* [Exercise]: From the first line to the last, transcribe the data exactly and skip the pictures.

======== Materials provided

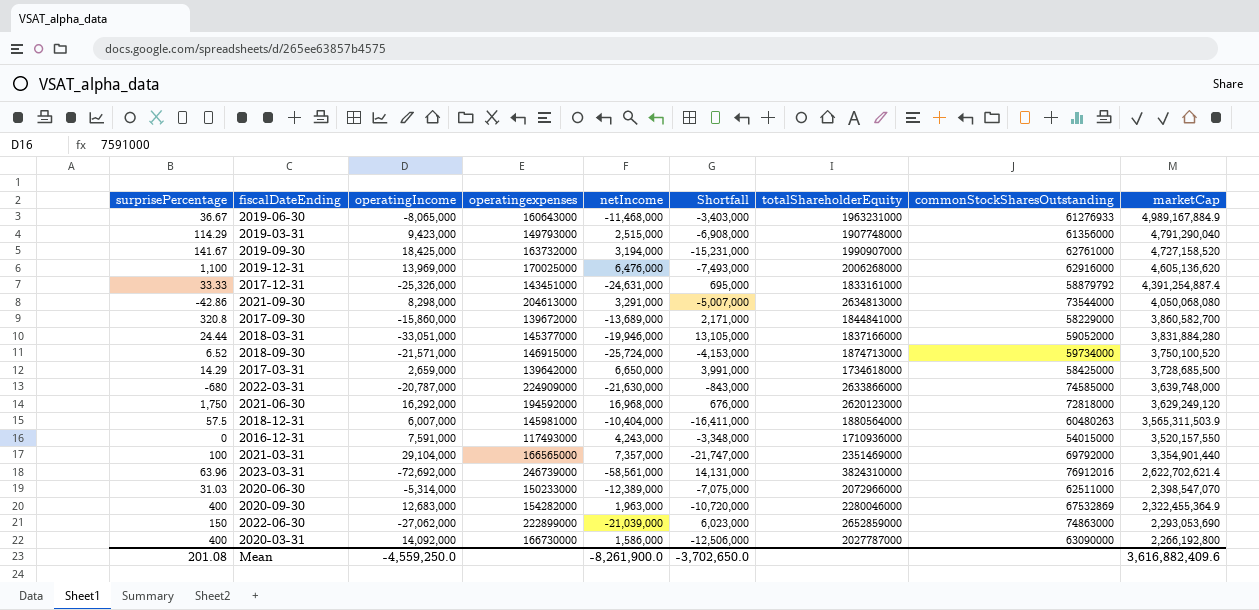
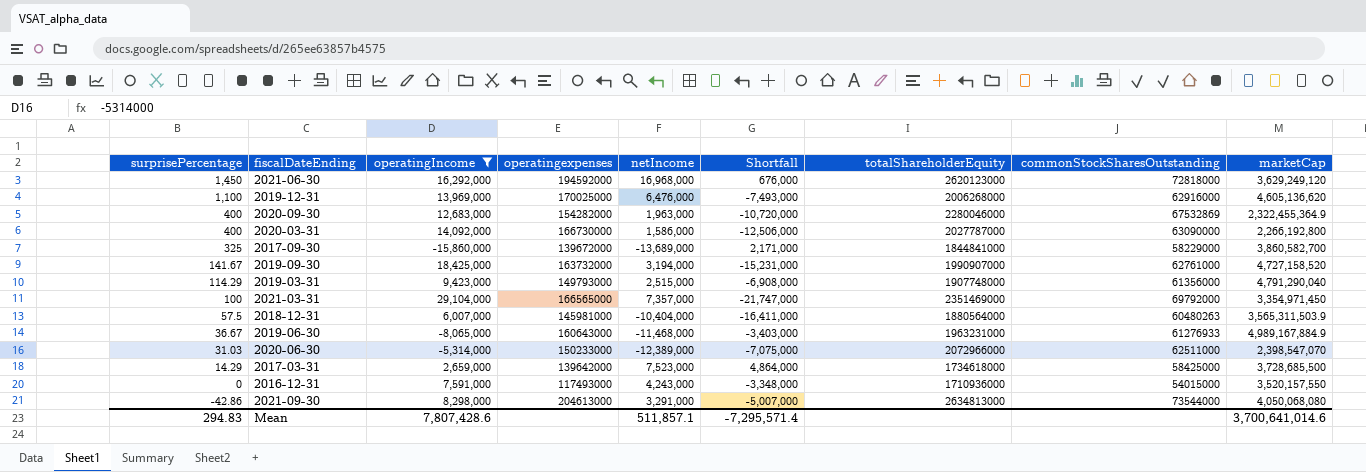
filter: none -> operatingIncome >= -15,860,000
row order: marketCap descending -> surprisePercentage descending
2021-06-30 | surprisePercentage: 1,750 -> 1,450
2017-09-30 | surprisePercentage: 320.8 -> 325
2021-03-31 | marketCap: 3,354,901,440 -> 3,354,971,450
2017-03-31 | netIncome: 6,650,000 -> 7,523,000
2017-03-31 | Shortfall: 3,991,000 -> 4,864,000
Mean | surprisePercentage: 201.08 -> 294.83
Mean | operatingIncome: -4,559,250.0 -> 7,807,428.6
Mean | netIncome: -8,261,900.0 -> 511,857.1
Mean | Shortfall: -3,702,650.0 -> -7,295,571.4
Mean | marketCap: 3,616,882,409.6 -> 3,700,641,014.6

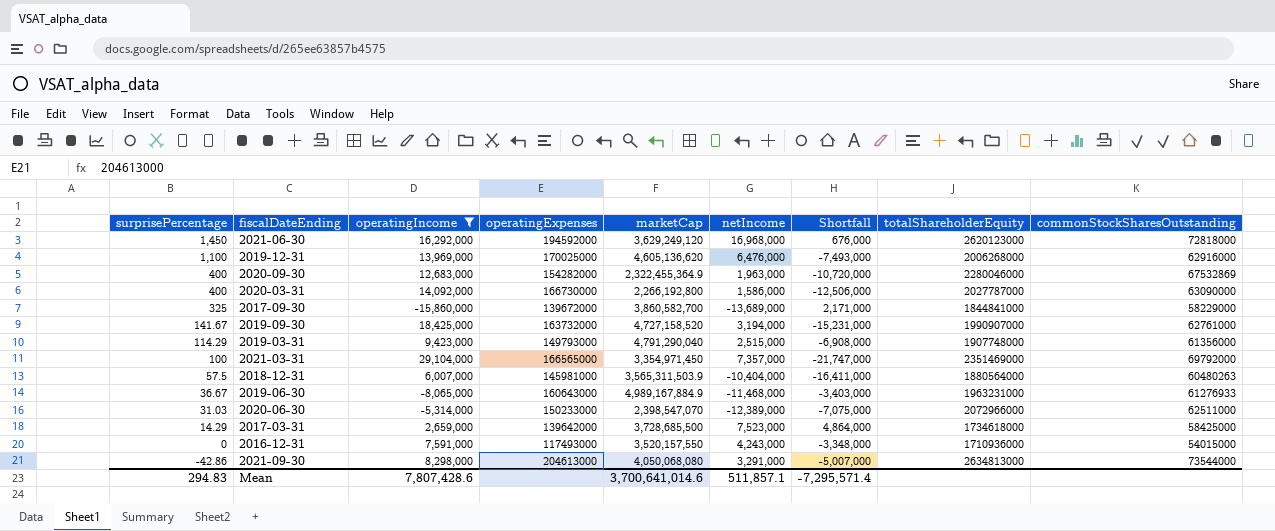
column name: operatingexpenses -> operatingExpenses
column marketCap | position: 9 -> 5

================

* [Result for this task]:
filter: none -> operatingIncome >= -15,860,000
row order: marketCap descending -> surprisePercentage descending
2021-06-30 | surprisePercentage: 1,750 -> 1,450
2017-09-30 | surprisePercentage: 320.8 -> 325
2021-03-31 | marketCap: 3,354,901,440 -> 3,354,971,450
2017-03-31 | netIncome: 6,650,000 -> 7,523,000
2017-03-31 | Shortfall: 3,991,000 -> 4,864,000
Mean | surprisePercentage: 201.08 -> 294.83
Mean | operatingIncome: -4,559,250.0 -> 7,807,428.6
Mean | netIncome: -8,261,900.0 -> 511,857.1
Mean | Shortfall: -3,702,650.0 -> -7,295,571.4
Mean | marketCap: 3,616,882,409.6 -> 3,700,641,014.6

column name: operatingexpenses -> operatingExpenses
column marketCap | position: 9 -> 5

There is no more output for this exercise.